Welcome to the Maunie of Ardwall blog

This is the blog of Maunie of Ardwall. After a six-year adventure sailing from Dartmouth to Australia, we are now back in Britain.

Sunday 26 May 2013

Day 16 - the Yeo Valley Big Pot's flying proudly

Our position as at 22.00 GMT, Sunday 26th May:
08 degrees 49 minutes south, 128 degrees 32 minutes west
Distance run in last 24 hours: 156nm
 
Regular readers will know that our fantastic Parasailor spinnaker carries a very large Yeo Valley Family Farms logo on its front. The secret of good marketing is to create a very vivid message and broadcast it to as many relevant people as you can. Out here the 'blue monster', as Peter described the sail yesterday as crept up on Stormvogel yesterday, certainly presents a very vivid image but unfortunately the audience is rather limited.
 
Anyway we have now been flying the Parasailor (known as the Big Pot on board) for more than 28 hours and had a really good night's progress in spite of the slowly diminishing breeze. When we decided to keep it hoisted through the night we realised that this would probably mean us parting company from Stormvogel after all this time together but both skippers agreed that it made absolute sense for each boat to make as much speed as possible before the wind died.

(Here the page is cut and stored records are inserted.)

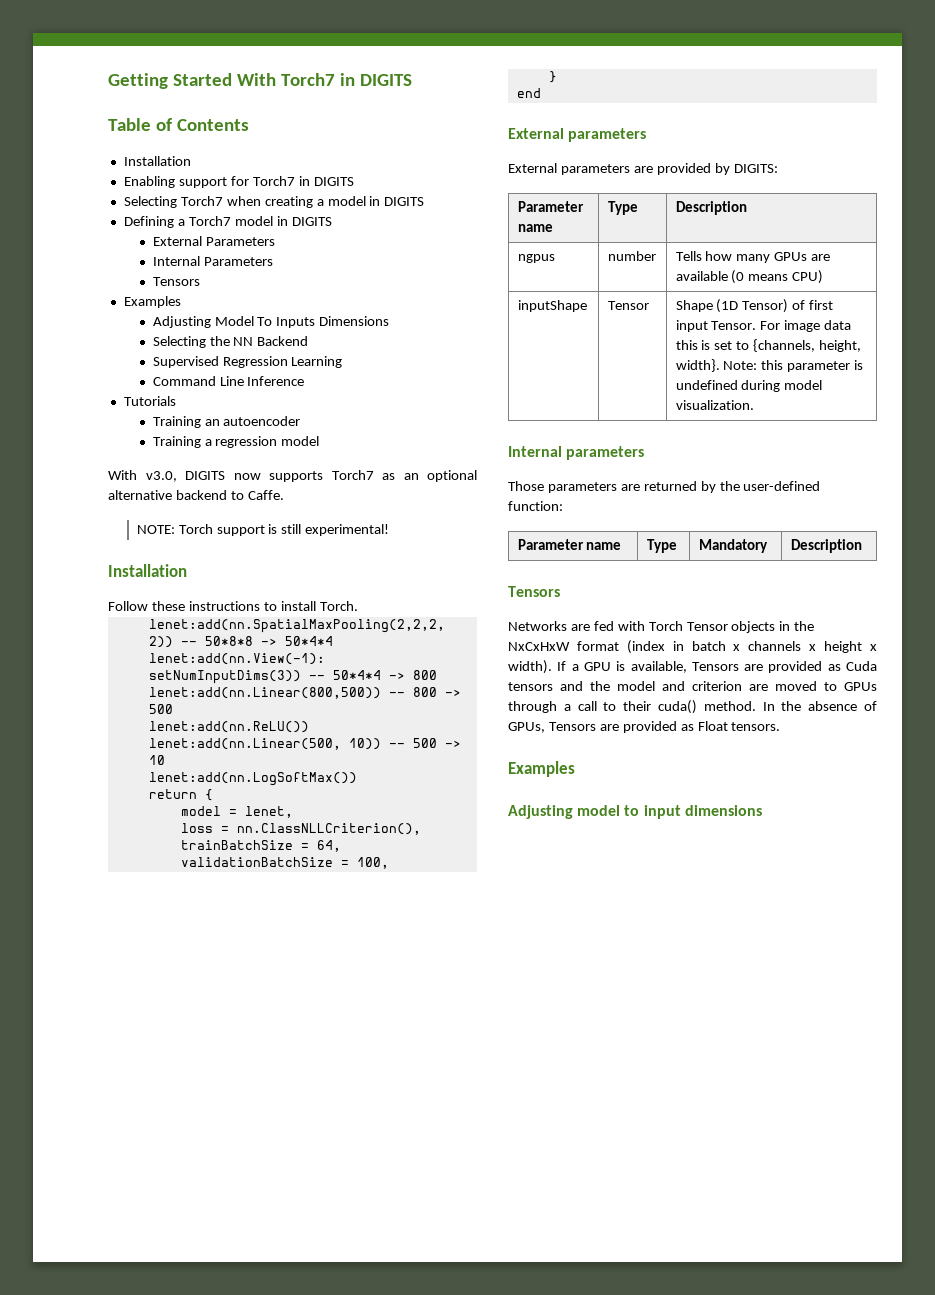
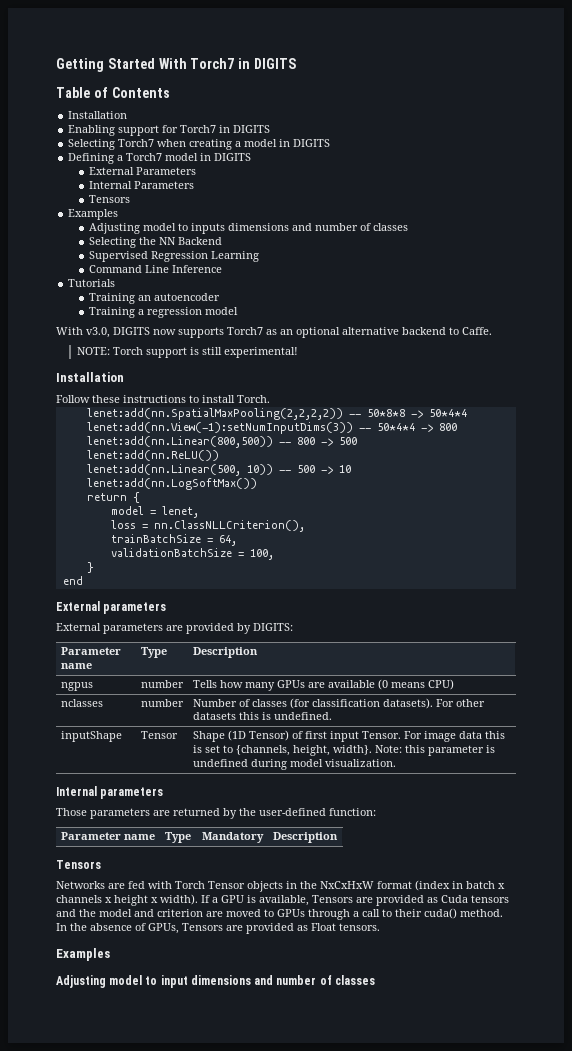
[214,316,390,328] Model To Inputs Dimensions -> [142,223,408,234] model to inputs dimensions and number of classes
(824, 277) none -> [60,699,103,707] [140,699,184,707] [192,698,485,709] [192,712,332,720] // nclasses | number | Number of classes (for classification datasets). For other datasets this is undefined.
(762, 810) none -> [254,975,375,985] and number of classes

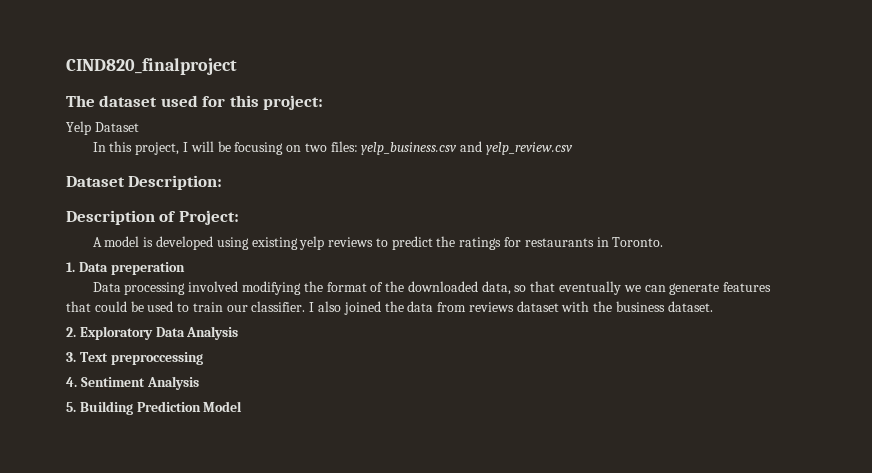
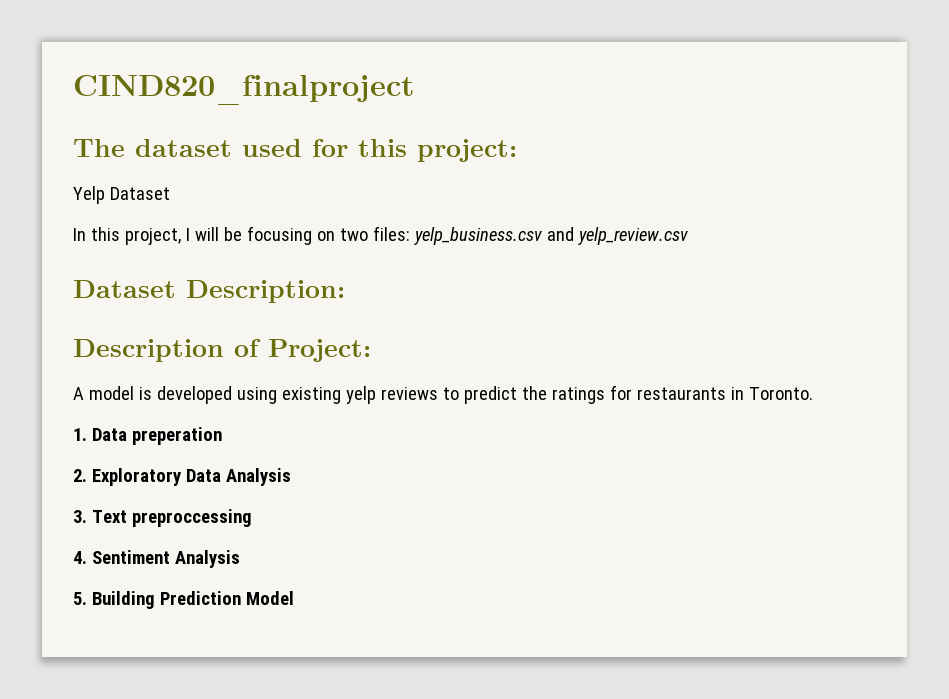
[92,281,772,295] [66,301,713,315] // Data processing involved modifying the format of the downloaded data, so that eventually we can generate features that could be used to train our classifier. I also joined the data from reviews dataset with the business dataset. -> (222, 436) none

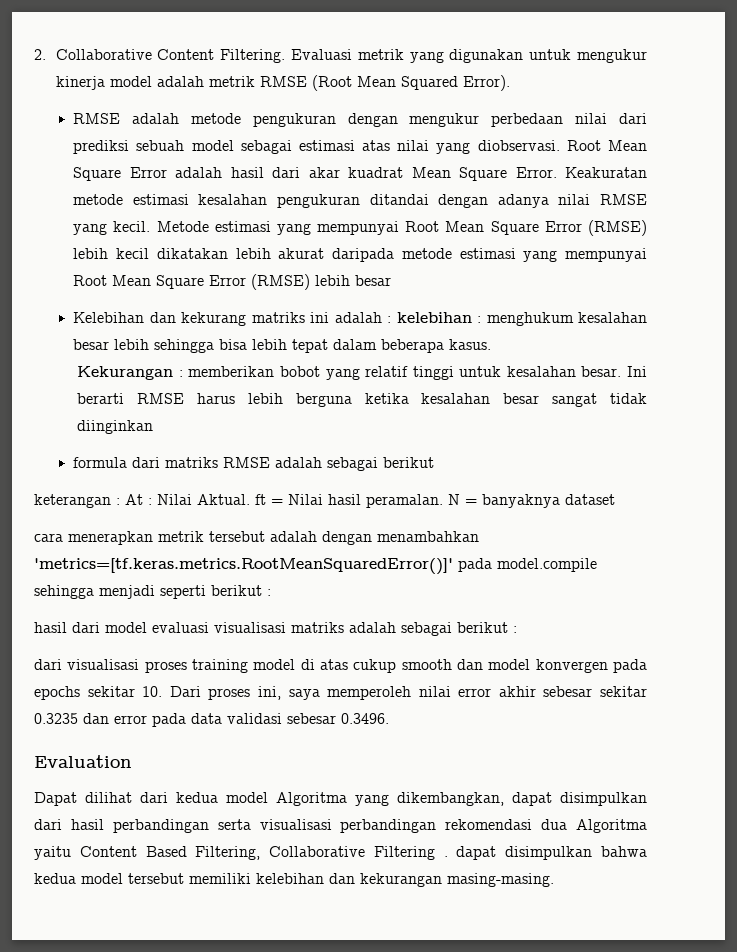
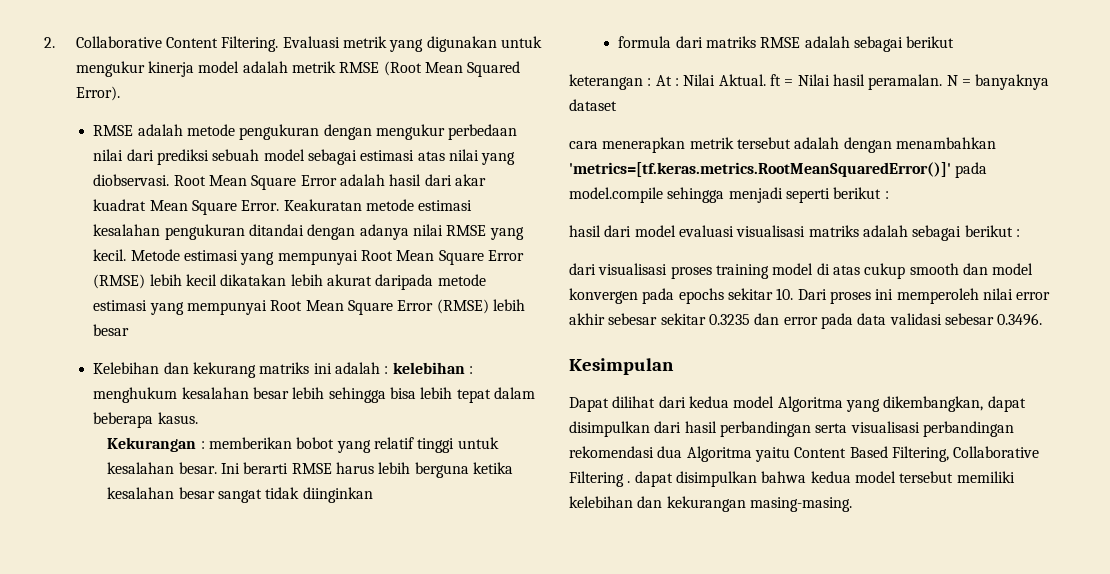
[257,686,320,700] ini, saya -> [875,289,894,300] ini
[34,755,132,768] Evaluation -> [569,358,674,375] Kesimpulan

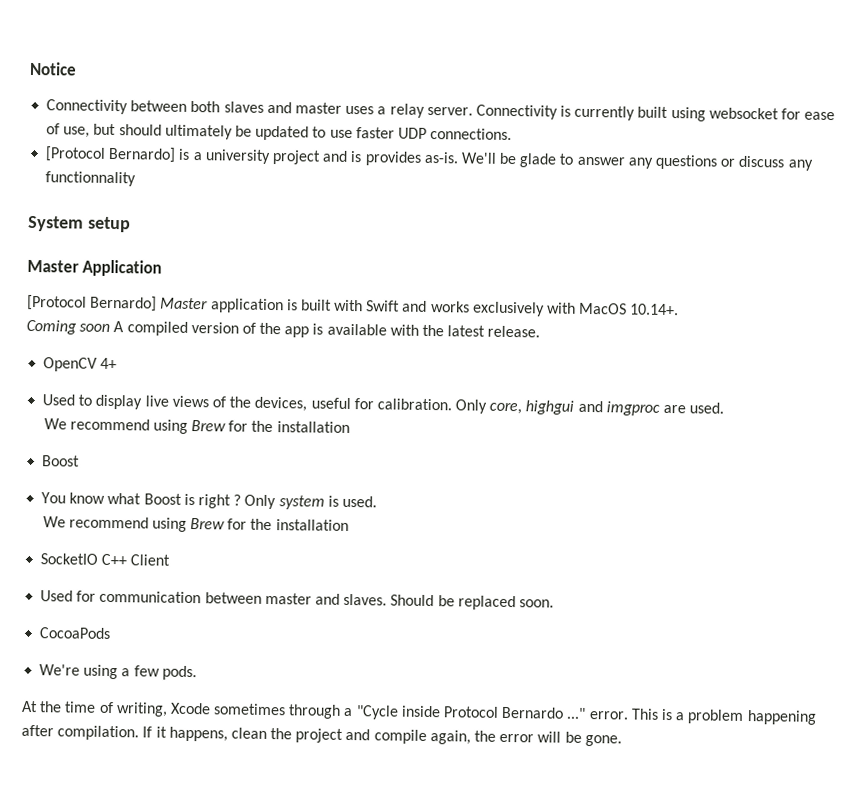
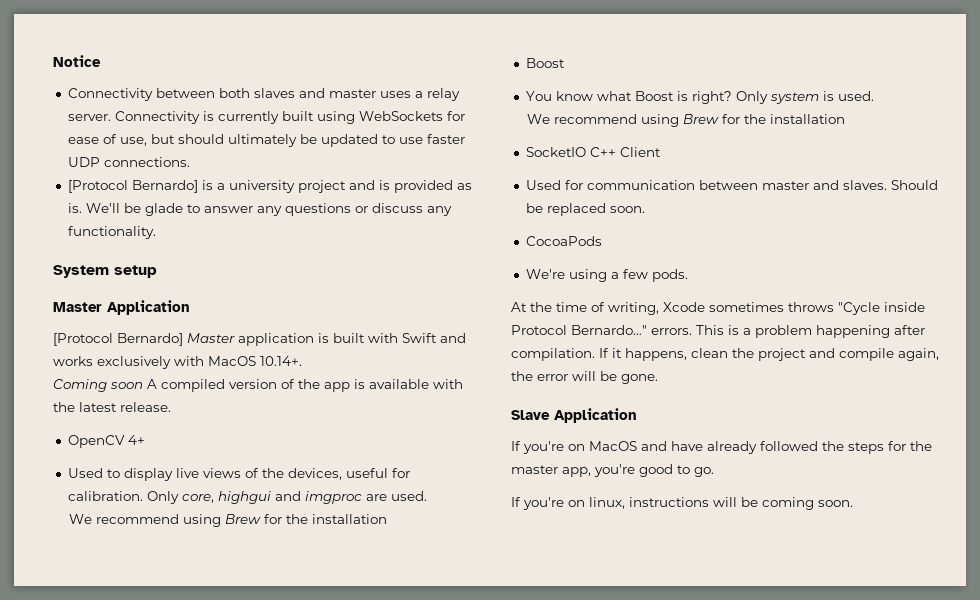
[708,107,779,120] websocket -> [358,111,443,121] WebSockets
[364,151,459,166] provides as-is. -> [393,180,472,193] [67,203,82,213] provided as is.
[45,171,137,187] functionnality -> [67,226,156,239] functionality.
[197,494,242,509] right ? -> [691,91,732,104] right?
[288,704,354,719] through a -> [788,302,834,312] throws
[501,706,629,720] Bernardo ..." error. -> [571,325,692,335] Bernardo…" errors.
(622, 740) none -> [511,408,637,423] [511,441,932,454] [511,464,714,477] [511,497,853,510] // Slave Application // If you're on MacOS and have already followed the steps for the master app, you're good to go. // If you're on linux, instructions will be coming soon.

Sure enough, Stormvogel's navigation light slowly disappeared into the bright moonlit night as they took a slightly more northerly route; we hadn't considered their determination, though. Peter hoisted all his white sails, goose-winged  and switched to his electronic autopilot which followed a much more accurate course than the wind vane so this morning our wakes crossed again with the boats less than a mile apart; the Biscay / Atlantic / Panama / Pacific Alliance continues!
 
The wind has swung round to the north east so is currently taking us somewhere south of the Marquesas at the moment but we are concentrating on keeping the best boat speed in roughly the right direction. The weather files predict only 6 knots of wind from tomorrow for a couple of days so we'll re-evaluate our course then (we'll probably have to motor sail a bit until the waves die down as they'll just shake the wind from our sails). At least the forecast is a bit more optimistic (it was predicting a flat calm before) and we have around 600 miles to go; the fishing line is about to be deployed so we're hoping that our luck will hold.